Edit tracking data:
■ ■ ■
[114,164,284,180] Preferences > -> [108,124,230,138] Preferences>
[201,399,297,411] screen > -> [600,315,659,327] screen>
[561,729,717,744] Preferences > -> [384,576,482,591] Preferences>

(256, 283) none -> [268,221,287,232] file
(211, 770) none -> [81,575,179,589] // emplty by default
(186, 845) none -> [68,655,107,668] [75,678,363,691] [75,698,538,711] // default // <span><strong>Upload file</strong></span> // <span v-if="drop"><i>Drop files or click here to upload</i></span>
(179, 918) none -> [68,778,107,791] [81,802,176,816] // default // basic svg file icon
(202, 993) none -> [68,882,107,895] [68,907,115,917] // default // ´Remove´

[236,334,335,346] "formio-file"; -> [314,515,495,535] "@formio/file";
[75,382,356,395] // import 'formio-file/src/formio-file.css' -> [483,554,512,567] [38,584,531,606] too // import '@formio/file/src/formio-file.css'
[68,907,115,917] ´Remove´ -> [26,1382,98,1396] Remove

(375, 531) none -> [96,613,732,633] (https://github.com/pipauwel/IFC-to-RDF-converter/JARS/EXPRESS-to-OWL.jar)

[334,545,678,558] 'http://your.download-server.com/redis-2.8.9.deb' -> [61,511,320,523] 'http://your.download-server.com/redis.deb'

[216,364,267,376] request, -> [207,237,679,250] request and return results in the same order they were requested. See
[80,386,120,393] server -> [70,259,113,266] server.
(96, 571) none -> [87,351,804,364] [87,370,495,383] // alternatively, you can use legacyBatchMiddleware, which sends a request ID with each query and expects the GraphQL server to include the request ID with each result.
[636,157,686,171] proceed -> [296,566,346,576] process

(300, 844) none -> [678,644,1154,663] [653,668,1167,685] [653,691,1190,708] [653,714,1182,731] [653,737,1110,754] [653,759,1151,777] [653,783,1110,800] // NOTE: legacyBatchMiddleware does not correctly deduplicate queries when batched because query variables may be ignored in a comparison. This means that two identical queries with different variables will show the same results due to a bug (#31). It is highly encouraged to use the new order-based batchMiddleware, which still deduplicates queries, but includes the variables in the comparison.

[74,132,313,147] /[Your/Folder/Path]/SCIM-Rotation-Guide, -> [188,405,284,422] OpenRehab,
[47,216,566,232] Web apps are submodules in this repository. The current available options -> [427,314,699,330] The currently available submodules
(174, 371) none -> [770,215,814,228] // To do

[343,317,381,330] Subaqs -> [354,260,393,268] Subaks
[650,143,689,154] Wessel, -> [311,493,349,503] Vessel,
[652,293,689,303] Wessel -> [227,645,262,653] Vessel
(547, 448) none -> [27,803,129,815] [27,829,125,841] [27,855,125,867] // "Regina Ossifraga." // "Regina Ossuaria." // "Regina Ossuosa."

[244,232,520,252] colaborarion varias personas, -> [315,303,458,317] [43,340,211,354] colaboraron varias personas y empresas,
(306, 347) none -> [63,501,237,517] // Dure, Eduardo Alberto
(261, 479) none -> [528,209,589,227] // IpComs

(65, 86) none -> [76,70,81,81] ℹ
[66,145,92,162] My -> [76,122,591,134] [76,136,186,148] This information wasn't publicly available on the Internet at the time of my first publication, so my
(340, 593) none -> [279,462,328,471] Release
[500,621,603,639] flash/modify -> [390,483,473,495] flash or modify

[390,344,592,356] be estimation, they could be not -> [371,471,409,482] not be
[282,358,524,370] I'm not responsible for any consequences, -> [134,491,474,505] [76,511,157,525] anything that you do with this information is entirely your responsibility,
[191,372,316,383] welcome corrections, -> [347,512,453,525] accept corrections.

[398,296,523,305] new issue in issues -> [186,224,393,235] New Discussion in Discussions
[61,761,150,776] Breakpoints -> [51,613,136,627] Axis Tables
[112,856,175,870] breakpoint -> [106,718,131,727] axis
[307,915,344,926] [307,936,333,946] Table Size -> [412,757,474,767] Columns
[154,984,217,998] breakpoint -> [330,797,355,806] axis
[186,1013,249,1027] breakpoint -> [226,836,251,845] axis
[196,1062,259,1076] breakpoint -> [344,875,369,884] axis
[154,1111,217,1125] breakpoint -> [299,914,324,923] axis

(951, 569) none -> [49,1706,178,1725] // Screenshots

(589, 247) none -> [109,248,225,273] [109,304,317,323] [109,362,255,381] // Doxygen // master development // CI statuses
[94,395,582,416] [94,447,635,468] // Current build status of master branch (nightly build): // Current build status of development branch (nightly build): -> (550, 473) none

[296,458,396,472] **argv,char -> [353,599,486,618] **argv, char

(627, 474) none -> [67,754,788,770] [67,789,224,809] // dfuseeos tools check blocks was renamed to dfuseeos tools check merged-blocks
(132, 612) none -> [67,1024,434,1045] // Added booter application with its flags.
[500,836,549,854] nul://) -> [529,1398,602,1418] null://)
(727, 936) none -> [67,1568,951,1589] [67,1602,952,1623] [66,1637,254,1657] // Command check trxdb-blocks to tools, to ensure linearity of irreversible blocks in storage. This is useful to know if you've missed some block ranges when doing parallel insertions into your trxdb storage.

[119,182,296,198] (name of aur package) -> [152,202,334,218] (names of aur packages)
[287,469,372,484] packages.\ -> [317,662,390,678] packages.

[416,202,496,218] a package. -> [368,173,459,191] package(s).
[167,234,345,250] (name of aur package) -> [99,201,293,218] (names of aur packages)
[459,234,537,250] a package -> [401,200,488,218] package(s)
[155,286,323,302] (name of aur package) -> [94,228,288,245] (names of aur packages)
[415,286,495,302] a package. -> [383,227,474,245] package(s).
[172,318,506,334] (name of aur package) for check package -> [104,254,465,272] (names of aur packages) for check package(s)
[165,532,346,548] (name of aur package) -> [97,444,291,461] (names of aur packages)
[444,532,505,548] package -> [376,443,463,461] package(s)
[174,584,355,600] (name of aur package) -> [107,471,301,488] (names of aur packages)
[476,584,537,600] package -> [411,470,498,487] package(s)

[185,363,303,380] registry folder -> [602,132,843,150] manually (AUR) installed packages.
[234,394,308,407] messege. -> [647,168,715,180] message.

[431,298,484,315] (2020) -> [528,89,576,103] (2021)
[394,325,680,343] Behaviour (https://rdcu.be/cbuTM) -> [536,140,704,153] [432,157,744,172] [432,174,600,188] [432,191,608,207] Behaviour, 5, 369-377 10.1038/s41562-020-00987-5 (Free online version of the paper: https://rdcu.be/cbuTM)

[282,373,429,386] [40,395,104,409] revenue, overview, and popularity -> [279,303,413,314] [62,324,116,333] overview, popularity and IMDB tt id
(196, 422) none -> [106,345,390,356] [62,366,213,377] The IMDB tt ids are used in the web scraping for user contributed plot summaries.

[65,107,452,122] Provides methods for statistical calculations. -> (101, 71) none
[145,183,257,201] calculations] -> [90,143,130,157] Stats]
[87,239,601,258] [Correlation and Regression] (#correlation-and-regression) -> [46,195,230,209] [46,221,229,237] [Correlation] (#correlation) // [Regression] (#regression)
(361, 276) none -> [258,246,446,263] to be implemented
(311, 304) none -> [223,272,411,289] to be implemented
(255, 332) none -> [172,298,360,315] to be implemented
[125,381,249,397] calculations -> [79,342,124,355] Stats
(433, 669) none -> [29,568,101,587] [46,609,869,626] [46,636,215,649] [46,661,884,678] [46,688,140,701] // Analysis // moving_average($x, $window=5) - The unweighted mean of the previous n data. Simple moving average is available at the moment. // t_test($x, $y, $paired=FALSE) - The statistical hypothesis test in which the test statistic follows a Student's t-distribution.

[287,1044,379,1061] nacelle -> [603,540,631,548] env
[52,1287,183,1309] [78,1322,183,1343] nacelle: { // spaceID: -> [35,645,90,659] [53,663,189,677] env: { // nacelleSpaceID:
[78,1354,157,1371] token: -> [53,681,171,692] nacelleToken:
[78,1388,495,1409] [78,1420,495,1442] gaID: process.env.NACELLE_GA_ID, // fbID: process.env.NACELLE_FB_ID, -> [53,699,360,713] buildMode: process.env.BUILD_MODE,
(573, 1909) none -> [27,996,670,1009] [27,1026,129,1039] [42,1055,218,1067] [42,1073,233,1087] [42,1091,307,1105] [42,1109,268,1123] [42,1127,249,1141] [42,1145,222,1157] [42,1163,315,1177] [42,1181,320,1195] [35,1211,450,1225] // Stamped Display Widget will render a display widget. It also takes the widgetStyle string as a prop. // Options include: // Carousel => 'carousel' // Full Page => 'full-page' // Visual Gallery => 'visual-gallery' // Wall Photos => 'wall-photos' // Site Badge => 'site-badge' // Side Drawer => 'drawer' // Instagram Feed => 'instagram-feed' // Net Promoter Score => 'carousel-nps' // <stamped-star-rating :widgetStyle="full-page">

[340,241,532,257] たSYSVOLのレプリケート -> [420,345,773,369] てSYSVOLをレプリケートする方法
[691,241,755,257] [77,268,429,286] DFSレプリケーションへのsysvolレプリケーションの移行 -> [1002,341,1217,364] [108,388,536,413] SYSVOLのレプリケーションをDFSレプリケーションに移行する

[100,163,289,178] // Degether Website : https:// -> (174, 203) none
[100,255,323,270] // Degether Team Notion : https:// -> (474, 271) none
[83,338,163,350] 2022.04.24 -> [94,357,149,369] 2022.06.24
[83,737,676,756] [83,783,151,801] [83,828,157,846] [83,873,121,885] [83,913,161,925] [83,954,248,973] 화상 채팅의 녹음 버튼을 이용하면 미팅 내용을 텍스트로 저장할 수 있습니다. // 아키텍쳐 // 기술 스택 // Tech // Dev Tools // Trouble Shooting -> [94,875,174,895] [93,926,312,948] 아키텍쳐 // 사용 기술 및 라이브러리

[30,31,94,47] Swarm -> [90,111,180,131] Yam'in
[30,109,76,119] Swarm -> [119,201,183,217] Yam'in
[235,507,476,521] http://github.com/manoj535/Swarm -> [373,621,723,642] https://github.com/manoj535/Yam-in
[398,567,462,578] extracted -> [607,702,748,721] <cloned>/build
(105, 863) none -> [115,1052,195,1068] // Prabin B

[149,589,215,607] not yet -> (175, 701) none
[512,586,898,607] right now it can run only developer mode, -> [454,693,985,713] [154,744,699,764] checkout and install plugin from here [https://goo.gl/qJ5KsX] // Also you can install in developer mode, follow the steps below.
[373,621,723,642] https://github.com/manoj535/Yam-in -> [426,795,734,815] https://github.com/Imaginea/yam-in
■ ■ ■
> Aim of the task: Out of the data above, transcribe exactly and only the lines starting with the line that has "[287,1044,379,1061] nacelle ->" and going on through the line that has "gaID: process.env.NACELLE_GA_ID, //", both included.

> Response area:
[287,1044,379,1061] nacelle -> [603,540,631,548] env
[52,1287,183,1309] [78,1322,183,1343] nacelle: { // spaceID: -> [35,645,90,659] [53,663,189,677] env: { // nacelleSpaceID:
[78,1354,157,1371] token: -> [53,681,171,692] nacelleToken:
[78,1388,495,1409] [78,1420,495,1442] gaID: process.env.NACELLE_GA_ID, // fbID: process.env.NACELLE_FB_ID, -> [53,699,360,713] buildMode: process.env.BUILD_MODE,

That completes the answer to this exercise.